▶ [Supplied information]:
# # # # # # #
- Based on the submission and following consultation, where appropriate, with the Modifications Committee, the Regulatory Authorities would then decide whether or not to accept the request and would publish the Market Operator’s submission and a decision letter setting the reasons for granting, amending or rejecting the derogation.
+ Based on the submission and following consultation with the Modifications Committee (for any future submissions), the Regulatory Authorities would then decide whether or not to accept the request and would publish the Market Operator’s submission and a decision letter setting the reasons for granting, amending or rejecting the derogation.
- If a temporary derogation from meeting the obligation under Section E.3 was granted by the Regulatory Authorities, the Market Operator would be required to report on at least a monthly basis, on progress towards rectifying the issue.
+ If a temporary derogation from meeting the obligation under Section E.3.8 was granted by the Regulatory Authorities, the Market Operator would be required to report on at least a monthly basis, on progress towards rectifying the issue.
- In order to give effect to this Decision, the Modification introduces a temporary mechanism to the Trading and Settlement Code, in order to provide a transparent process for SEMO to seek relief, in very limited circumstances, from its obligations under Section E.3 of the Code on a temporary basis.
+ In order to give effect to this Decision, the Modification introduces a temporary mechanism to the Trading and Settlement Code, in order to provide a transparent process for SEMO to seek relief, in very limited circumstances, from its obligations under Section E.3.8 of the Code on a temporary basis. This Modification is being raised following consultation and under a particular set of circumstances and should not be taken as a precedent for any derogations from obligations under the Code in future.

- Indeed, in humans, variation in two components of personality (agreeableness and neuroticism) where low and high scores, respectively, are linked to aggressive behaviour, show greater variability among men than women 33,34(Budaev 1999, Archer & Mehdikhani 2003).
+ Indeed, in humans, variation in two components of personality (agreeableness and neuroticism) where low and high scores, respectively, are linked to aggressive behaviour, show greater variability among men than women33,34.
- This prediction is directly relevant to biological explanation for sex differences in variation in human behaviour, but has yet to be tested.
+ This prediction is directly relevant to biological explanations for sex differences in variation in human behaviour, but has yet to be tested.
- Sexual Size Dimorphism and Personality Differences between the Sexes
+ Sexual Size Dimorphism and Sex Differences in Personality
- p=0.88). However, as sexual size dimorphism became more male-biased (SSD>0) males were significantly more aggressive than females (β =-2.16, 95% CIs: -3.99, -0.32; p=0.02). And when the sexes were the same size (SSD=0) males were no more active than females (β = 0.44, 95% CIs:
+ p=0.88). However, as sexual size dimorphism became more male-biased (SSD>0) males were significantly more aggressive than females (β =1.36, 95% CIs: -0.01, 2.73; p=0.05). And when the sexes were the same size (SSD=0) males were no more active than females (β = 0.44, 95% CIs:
# # # # # # #
▶ [Exercise brief]:
Set down, unchanged, only those lines above that fall between the line with "men than women33,34." and the line with "Differences in Personality", the two end lines included.

▶ [Solution to the exercise]:
+ Indeed, in humans, variation in two components of personality (agreeableness and neuroticism) where low and high scores, respectively, are linked to aggressive behaviour, show greater variability among men than women33,34.
- This prediction is directly relevant to biological explanation for sex differences in variation in human behaviour, but has yet to be tested.
+ This prediction is directly relevant to biological explanations for sex differences in variation in human behaviour, but has yet to be tested.
- Sexual Size Dimorphism and Personality Differences between the Sexes
+ Sexual Size Dimorphism and Sex Differences in Personality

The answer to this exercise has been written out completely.